### PROBLEM TO SOLVE
The answer is an exact repeat of the entries below, with the pictures omitted.

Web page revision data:

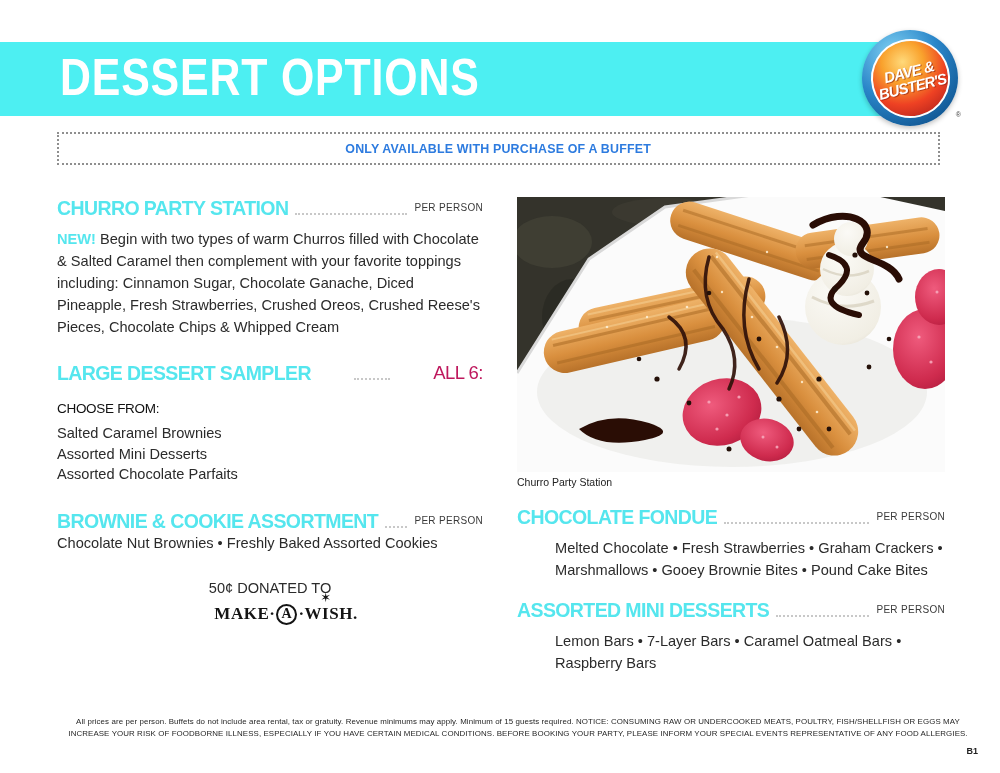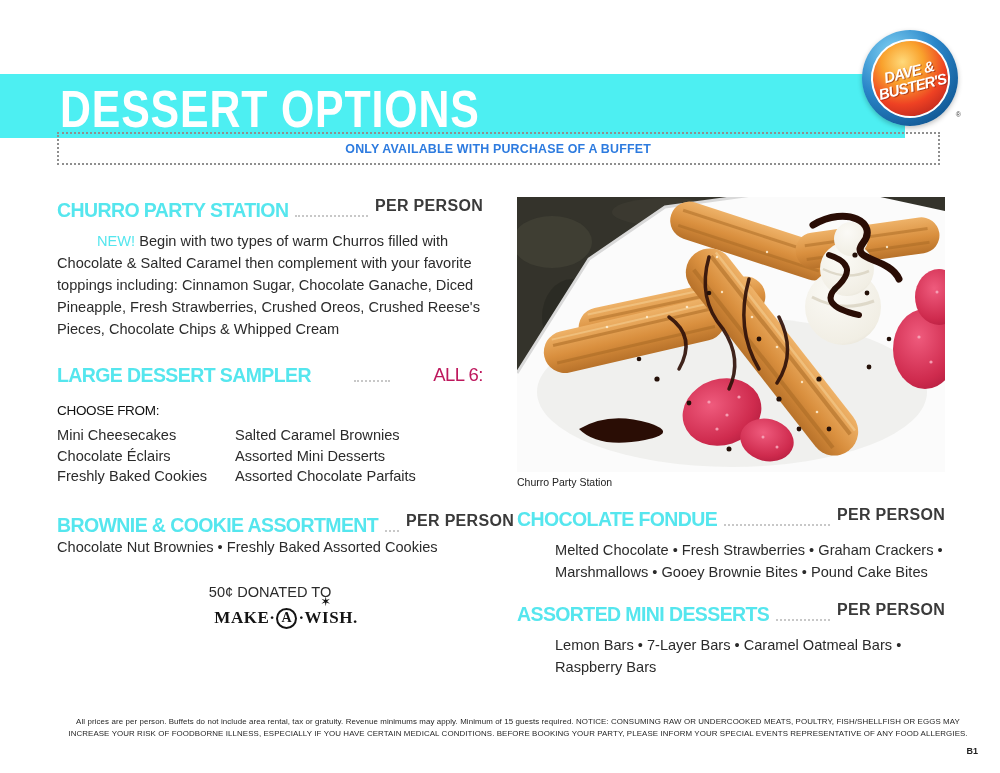--- a/index.html
+++ b/index.html
@@ -11,9 +11,8 @@
 
   
   .banner {
-    position:absolute; left:0; top:42px; width:905px; height:64px;
+    position:absolute; left:0; top:42px; width:905px; height:74px;
     background:var(--accent-cyan,#4deff2);
-    margin-top:32px;
   }
   .banner-title {
     position:absolute; left:60px; top:6px;

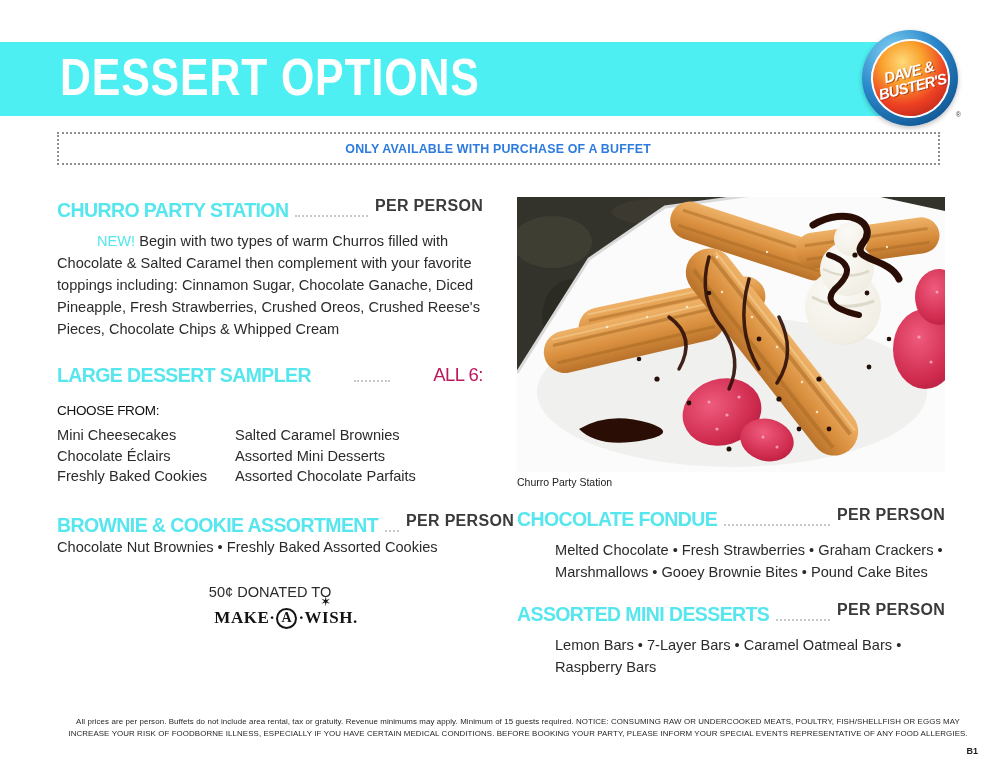--- a/index.html
+++ b/index.html
@@ -60,7 +60,7 @@
   }
   .leader { flex:1; border-bottom:2px dotted #c8c8c8; margin:0 7px 4px 7px; min-width:14px; }
   .per-person {
-    font-size:16px; font-weight:bold; color:#3a3a3a; letter-spacing:0.3px;
+    font-size:10px; font-weight:normal; color:#3a3a3a; letter-spacing:0.3px;
     margin-bottom:6px; white-space:nowrap;
   }
   .big-value {

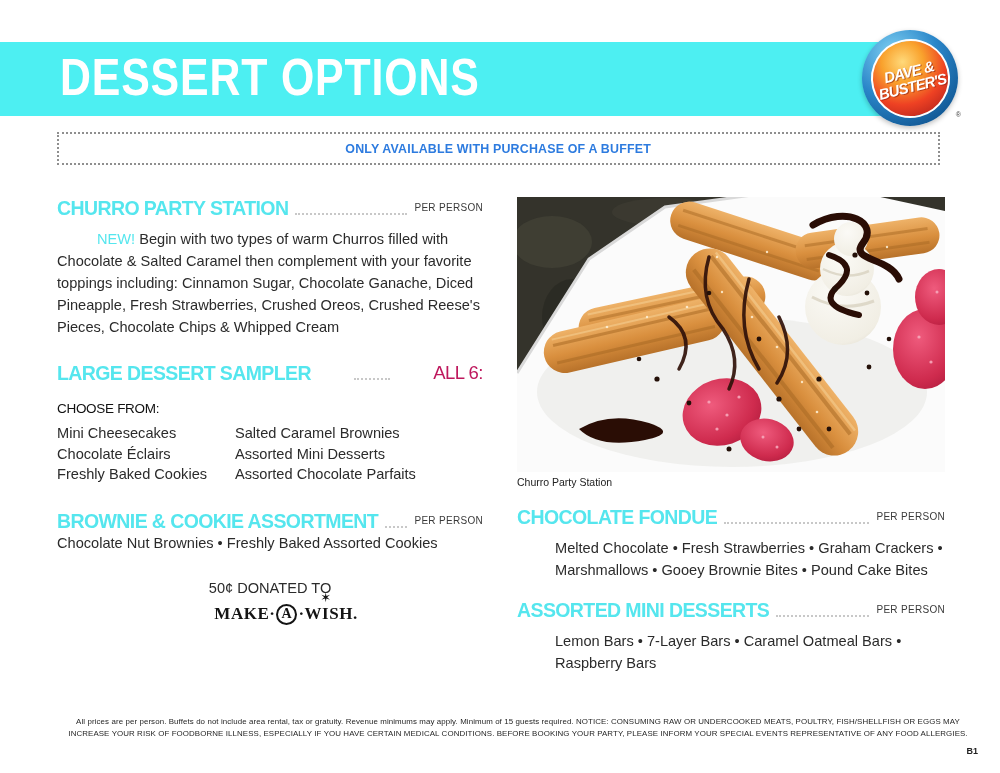--- a/index.html
+++ b/index.html
@@ -69,7 +69,7 @@
   }
 
   .body-text { font-size:14.6px; line-height:22px; color:#2b2b2b; }
-  .new-tag   { color:var(--heading-cyan,#55e6ee); font-weight:normal;margin-left:40px; }
+  .new-tag   { color:var(--heading-cyan,#55e6ee); font-weight:bold; }
 
   .churro-desc { margin-top:9px; }
   .row-large { margin-top:24px;gap:36px; }

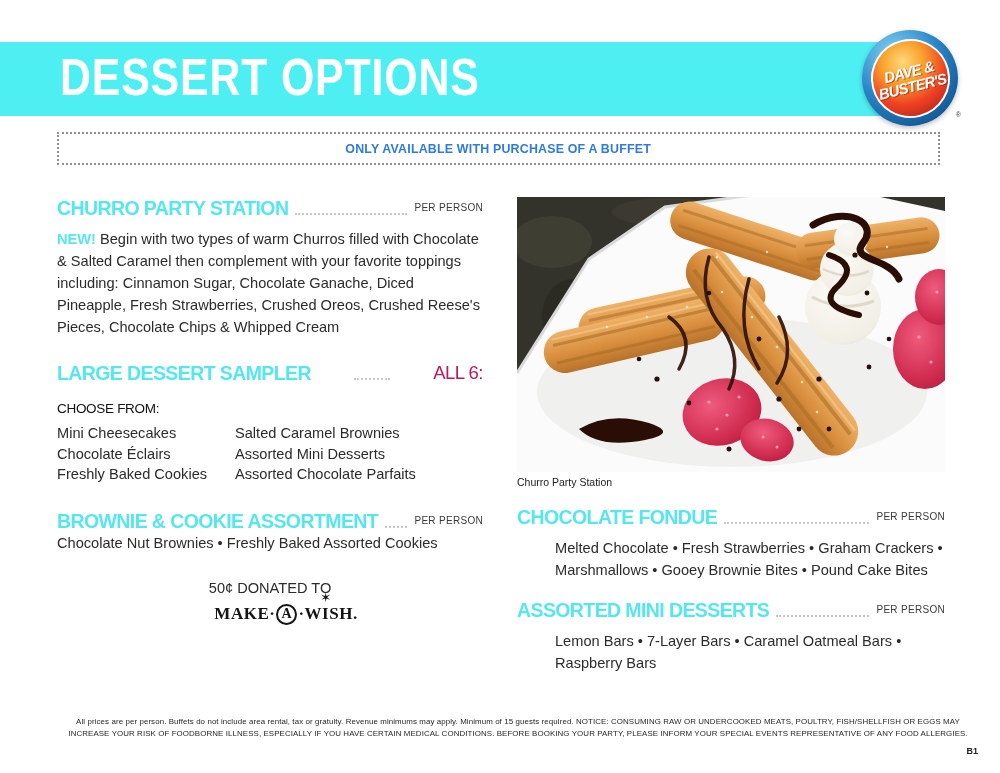--- a/index.html
+++ b/index.html
@@ -150,11 +150,6 @@
 
   <div class="choose-label">CHOOSE FROM:</div>
   <div class="choose-grid">
-    <div class="choose-col choose-col-1">
-      <div>Mini Cheesecakes</div>
-      <div>Chocolate Éclairs</div>
-      <div>Freshly Baked Cookies</div>
-    </div>
     <div class="choose-col">
       <div>Salted Caramel Brownies</div>
       <div>Assorted Mini Desserts</div>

### WRITTEN RESPONSE
--- a/index.html
+++ b/index.html
@@ -11,9 +11,8 @@
 
   
   .banner {
-    position:absolute; left:0; top:42px; width:905px; height:64px;
+    position:absolute; left:0; top:42px; width:905px; height:74px;
     background:var(--accent-cyan,#4deff2);
-    margin-top:32px;
   }
   .banner-title {
     position:absolute; left:60px; top:6px;

--- a/index.html
+++ b/index.html
@@ -60,7 +60,7 @@
   }
   .leader { flex:1; border-bottom:2px dotted #c8c8c8; margin:0 7px 4px 7px; min-width:14px; }
   .per-person {
-    font-size:16px; font-weight:bold; color:#3a3a3a; letter-spacing:0.3px;
+    font-size:10px; font-weight:normal; color:#3a3a3a; letter-spacing:0.3px;
     margin-bottom:6px; white-space:nowrap;
   }
   .big-value {

--- a/index.html
+++ b/index.html
@@ -69,7 +69,7 @@
   }
 
   .body-text { font-size:14.6px; line-height:22px; color:#2b2b2b; }
-  .new-tag   { color:var(--heading-cyan,#55e6ee); font-weight:normal;margin-left:40px; }
+  .new-tag   { color:var(--heading-cyan,#55e6ee); font-weight:bold; }
 
   .churro-desc { margin-top:9px; }
   .row-large { margin-top:24px;gap:36px; }

--- a/index.html
+++ b/index.html
@@ -150,11 +150,6 @@
 
   <div class="choose-label">CHOOSE FROM:</div>
   <div class="choose-grid">
-    <div class="choose-col choose-col-1">
-      <div>Mini Cheesecakes</div>
-      <div>Chocolate Éclairs</div>
-      <div>Freshly Baked Cookies</div>
-    </div>
     <div class="choose-col">
       <div>Salted Caramel Brownies</div>
       <div>Assorted Mini Desserts</div>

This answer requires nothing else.